---------- GIVEN INFORMATION ----------

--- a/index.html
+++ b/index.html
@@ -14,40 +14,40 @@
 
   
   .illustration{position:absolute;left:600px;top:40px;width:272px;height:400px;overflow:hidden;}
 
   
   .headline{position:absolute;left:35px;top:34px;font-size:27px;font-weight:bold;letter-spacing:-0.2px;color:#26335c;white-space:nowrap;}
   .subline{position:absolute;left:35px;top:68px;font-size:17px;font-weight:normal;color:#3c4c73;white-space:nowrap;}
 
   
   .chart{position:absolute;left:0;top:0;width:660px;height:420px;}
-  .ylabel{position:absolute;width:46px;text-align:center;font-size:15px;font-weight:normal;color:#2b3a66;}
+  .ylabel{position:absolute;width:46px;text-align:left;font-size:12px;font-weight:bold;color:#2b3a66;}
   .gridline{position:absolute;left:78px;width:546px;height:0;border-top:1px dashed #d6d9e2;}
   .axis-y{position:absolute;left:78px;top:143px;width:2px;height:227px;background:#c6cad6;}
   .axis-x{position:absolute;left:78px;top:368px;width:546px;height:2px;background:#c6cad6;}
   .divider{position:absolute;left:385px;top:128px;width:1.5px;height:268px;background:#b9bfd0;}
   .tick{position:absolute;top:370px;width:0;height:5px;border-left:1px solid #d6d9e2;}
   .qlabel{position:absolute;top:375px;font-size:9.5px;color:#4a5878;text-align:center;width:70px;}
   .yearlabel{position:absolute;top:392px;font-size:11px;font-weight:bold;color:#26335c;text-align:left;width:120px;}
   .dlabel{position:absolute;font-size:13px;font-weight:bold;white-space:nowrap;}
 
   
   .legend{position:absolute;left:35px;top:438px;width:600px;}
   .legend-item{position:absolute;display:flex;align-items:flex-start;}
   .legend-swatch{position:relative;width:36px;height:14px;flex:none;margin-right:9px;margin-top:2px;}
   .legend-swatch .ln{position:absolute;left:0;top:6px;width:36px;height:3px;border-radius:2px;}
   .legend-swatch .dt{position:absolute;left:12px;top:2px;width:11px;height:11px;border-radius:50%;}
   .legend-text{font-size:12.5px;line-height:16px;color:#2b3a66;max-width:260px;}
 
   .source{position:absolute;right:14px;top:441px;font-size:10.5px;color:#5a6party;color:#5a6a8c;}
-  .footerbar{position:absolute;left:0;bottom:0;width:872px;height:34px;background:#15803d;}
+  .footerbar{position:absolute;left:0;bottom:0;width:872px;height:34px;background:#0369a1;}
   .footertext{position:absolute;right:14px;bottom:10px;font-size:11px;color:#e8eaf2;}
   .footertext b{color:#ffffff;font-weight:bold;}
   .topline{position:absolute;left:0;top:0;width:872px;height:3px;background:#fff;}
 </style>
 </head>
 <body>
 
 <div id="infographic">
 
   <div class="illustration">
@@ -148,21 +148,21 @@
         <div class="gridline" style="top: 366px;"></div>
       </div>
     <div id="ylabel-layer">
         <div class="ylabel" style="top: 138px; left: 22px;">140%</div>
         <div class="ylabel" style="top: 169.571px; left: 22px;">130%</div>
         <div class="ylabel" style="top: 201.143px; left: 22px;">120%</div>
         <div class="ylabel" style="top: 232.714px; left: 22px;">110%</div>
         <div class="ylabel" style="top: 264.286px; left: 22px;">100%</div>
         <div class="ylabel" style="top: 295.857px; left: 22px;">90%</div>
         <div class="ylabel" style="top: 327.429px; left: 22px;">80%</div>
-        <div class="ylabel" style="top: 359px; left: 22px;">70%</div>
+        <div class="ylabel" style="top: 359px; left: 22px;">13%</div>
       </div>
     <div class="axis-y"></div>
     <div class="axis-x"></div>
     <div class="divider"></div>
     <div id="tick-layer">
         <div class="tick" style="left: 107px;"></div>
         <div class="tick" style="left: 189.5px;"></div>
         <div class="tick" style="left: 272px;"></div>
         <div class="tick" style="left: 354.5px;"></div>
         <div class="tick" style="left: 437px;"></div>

----------

Which lines of the records contain "size"? Show each of them.

RESULT OF THE EXERCISE
   .headline{position:absolute;left:35px;top:34px;font-size:27px;font-weight:bold;letter-spacing:-0.2px;color:#26335c;white-space:nowrap;}
   .subline{position:absolute;left:35px;top:68px;font-size:17px;font-weight:normal;color:#3c4c73;white-space:nowrap;}
-  .ylabel{position:absolute;width:46px;text-align:center;font-size:15px;font-weight:normal;color:#2b3a66;}
+  .ylabel{position:absolute;width:46px;text-align:left;font-size:12px;font-weight:bold;color:#2b3a66;}
   .qlabel{position:absolute;top:375px;font-size:9.5px;color:#4a5878;text-align:center;width:70px;}
   .yearlabel{position:absolute;top:392px;font-size:11px;font-weight:bold;color:#26335c;text-align:left;width:120px;}
   .dlabel{position:absolute;font-size:13px;font-weight:bold;white-space:nowrap;}
   .legend-text{font-size:12.5px;line-height:16px;color:#2b3a66;max-width:260px;}
   .source{position:absolute;right:14px;top:441px;font-size:10.5px;color:#5a6party;color:#5a6a8c;}
   .footertext{position:absolute;right:14px;bottom:10px;font-size:11px;color:#e8eaf2;}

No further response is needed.